Nell’era della personalized medicine, della genetica molecolare e dell’ingegneria genetica, interventi straordinari potrebbero drasticamente cambiare le prospettive di salute di moltissime persone, eppure ci curiamo ancora troppo poco di quell’unico, apparentemente piccolo, ma così importante e fondamentale determinante della salute, vale a dire la condizione socioeconomica dell’individuo e quindi della società. E mai come in una pandemia è stato così chiaro che la salute del singolo si riflette nella salute della collettività. È nel gretto interesse del singolo, se non dovesse essere sufficiente l’umanitarismo, l’appianamento ed eradicazione delle disuguaglianze sociali. Se sta male uno, stiamo male tutti. Se sta bene uno, stiamo bene tutti.

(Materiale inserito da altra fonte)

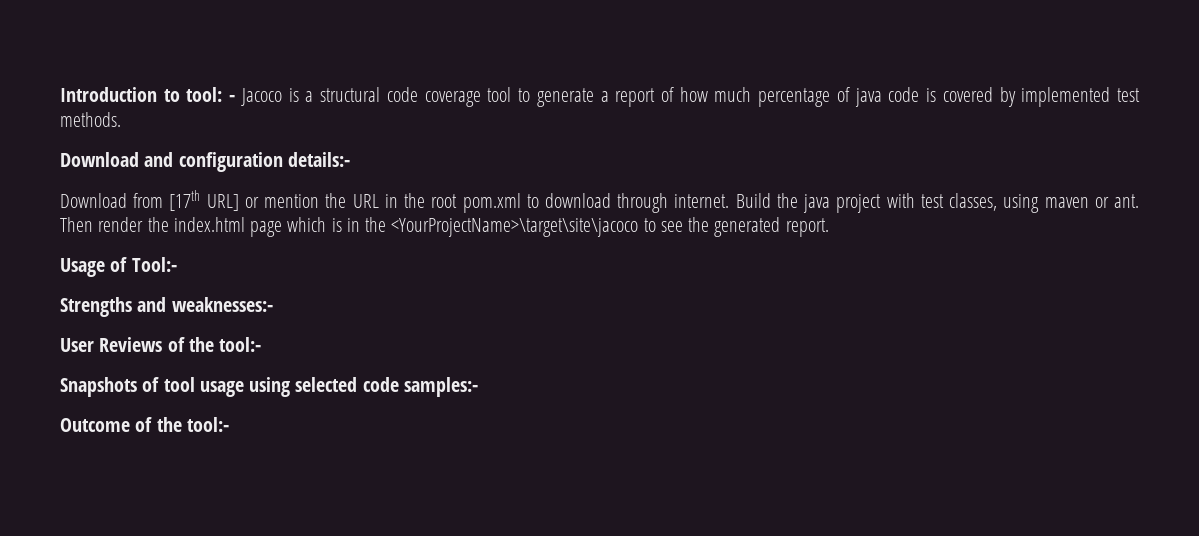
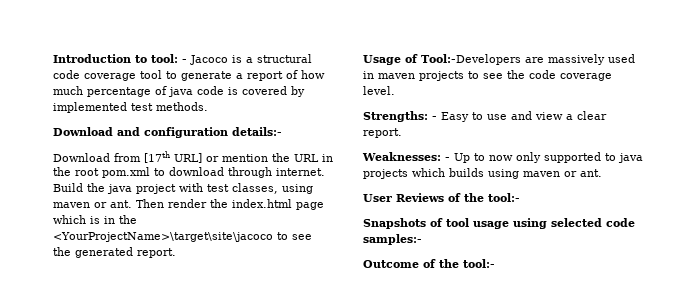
- Usage of Tool:-
- Strengths and weaknesses:-
+ Usage of Tool:-Developers are massively used in maven projects to see the code coverage level.
+ Strengths: - Easy to use and view a clear report.
+ Weaknesses: - Up to now only supported to java projects which builds using maven or ant.

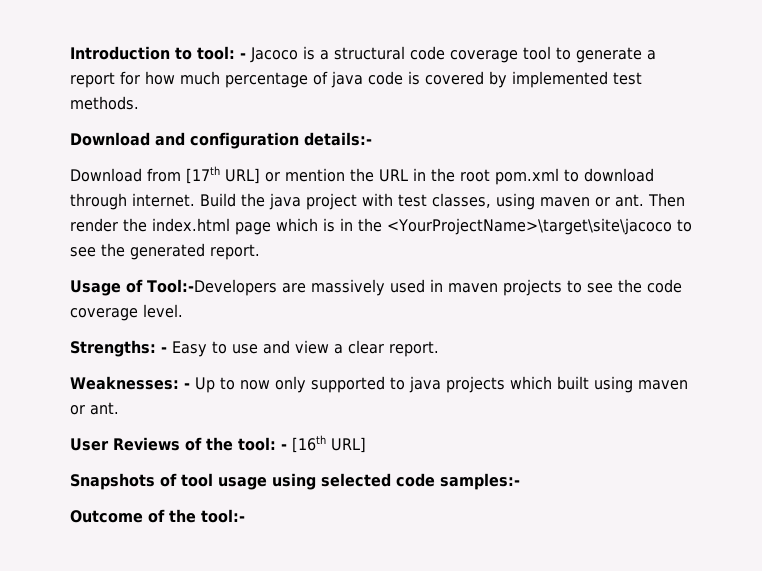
- Introduction to tool: - Jacoco is a structural code coverage tool to generate a report of how much percentage of java code is covered by implemented test methods.
+ Introduction to tool: - Jacoco is a structural code coverage tool to generate a report for how much percentage of java code is covered by implemented test methods.
- Weaknesses: - Up to now only supported to java projects which builds using maven or ant.
+ Weaknesses: - Up to now only supported to java projects which built using maven or ant.
- User Reviews of the tool:-
+ User Reviews of the tool: - [16th URL]

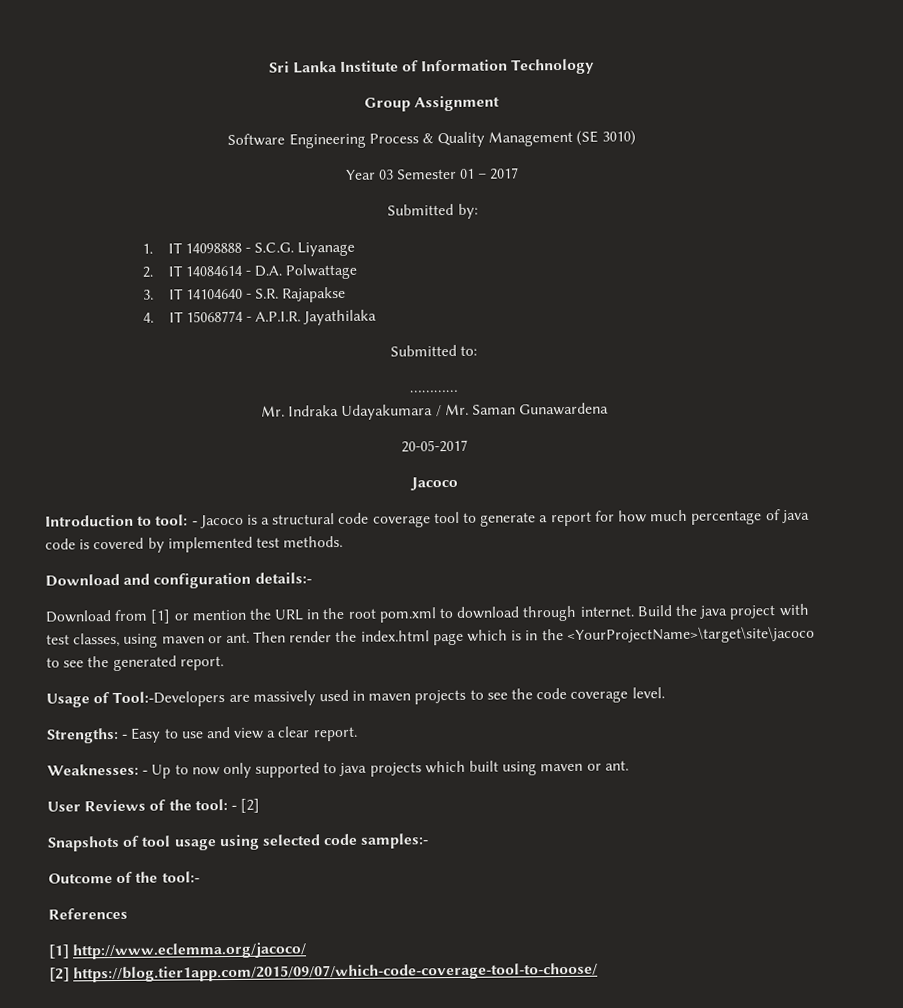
+ Sri Lanka Institute of Information Technology
+ Group Assignment
+ Software Engineering Process & Quality Management (SE 3010)
+ Year 03 Semester 01 – 2017
+ Submitted by:
+ 1. IT 14098888 - S.C.G. Liyanage
+ 2. IT 14084614 - D.A. Polwattage
+ 3. IT 14104640 - S.R. Rajapakse
+ 4. IT 15068774 - A.P.I.R. Jayathilaka
+ Submitted to:
+ …………
+ Mr. Indraka Udayakumara / Mr. Saman Gunawardena
+ 20-05-2017
+ Jacoco
- Download from [17th URL] or mention the URL in the root pom.xml to download through internet.
+ Download from [1] or mention the URL in the root pom.xml to download through internet.
- User Reviews of the tool: - [16th URL]
+ User Reviews of the tool: - [2]
+ References
+ [1] http://www.eclemma.org/jacoco/
+ [2] https://blog.tier1app.com/2015/09/07/which-code-coverage-tool-to-choose/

Siamo sempre più vicini all’eliminazione di determinanti della salute ritenuti non modificabili che mai avremmo potuto pensare di eliminare veramente, siamo ad un passo dalla terapia genica, produciamo farmaci di una complessità inaudita, eppure siamo ancora così lontani dal risolvere quell’ingombrante e chiassoso determinante della salute che è la disuguaglianza sociale.

 

Michele Innocenzio
Medicina e Chirurgia
Università degli Studi di Firenze

Bibliografia

  1. Gebeloff RAO Jr R, Lai KR, Wright W, Smith M. The Fullest Look Yet at the Racial Inequity of Coronavirus. New York Times, 05.07.2020.
  2. Price-Haywood EG, Burton J, Fort D, Seoane L. Hospitalization and Mortality among Black Patients and White Patients with Covid-19. N Engl J Med 2020;382(26):2534-2543. doi: 10.1056/NEJMsa2011686. Epub 2020 May 27.
  3. Ravi K. Ethnic disparities in COVID-19 mortality: are comorbidities to blame? The Lancet, 19 Giugno 2020. Lancet 2020; 396(10243): 22. Published online 2020 Jun 19. doi: 10.1016/S0140-6736(20)31423-9
  4. Baqui P, Bica I, Marra V, Ercole A, Schaar Mvd. Ethnic and regional variations in hospital mortality from. The Lancet , Published online July 2, 2020. https://doi.org/10.1016/S2214-109X(20)30285-0
  5. Ribeiro H, Lima VM, Waldman EA. In the COVID-19 pandemic in Brazil, do brown lives matter? The Lancet 2020. https://doi.org/10.1016/2214-109X(20)30314-4
  6. Broadbent A The Lancet, 19.06.2020.
  7. Disparities in the risk and outcomes of Covid-19.  Public Health England, 2020.
  8. Loring B, Robertson A. Obesity and inequities. WHO, 2014.
  9. Ladd-Acosta C, Fallin MD. The role of epigenetics in genetic and environmental epidemiology. Epigenomics 2015; 8 (2). https://doi.org/10.2217/epi.15.102
  10. Schmidt B, Dragano N, Scherag A, et al. Exploring genetic variants predisposing to diabetes mellitus and their association with indicators of socioeconomic status. BMC Public Health 2014; 14, 609. https://doi.org/10.1186/1471-2458-14-609
  11. Shields AE. Epigenetic signals of how social disadvantage “gets under the skin”: a challenge to the public health community. Epigenomics 2017; 9(3), 223–229.
  12. Il coronavirus nei mattatoi tedeschi. Il Post, 22.06.2020.
  13. Sono giorni agitati a Mondragone. Il Post, 26.06.2020.
  14. Coronavirus Toscana, altro cluster: stavolta tocca a Viareggio. La Repubblica Firenze, 07.07.2020.

2 commenti

  1. Non posso che complimentarmi con l’autore per la chiarezza di analisi e descrizione: proprio un bell’articolo. Una sola critica: l’uso, nel titolo e molte volte nel testo, del termine etnia. A parte il fatto che etnia è un costrutto culturale che non trova riscontro nella realtà (ognuno di noi avrebbe grosse difficoltà a rispondere alla domanda “di che etnia sei”?), risulta evidente dalla lettura che non è questa la ragione per cui alcuni individui e gruppi sono più colpiti e muoiono più di altri. La vera ragione è la posizione sociale ed economica di questi individui e gruppi. Indipendentemente dall'”etnia”, chi è più povero e sfruttato sta peggio di chi è più ricco e non sfruttato. A parte questo dettaglio, di nuovo complimenti per l’articolo.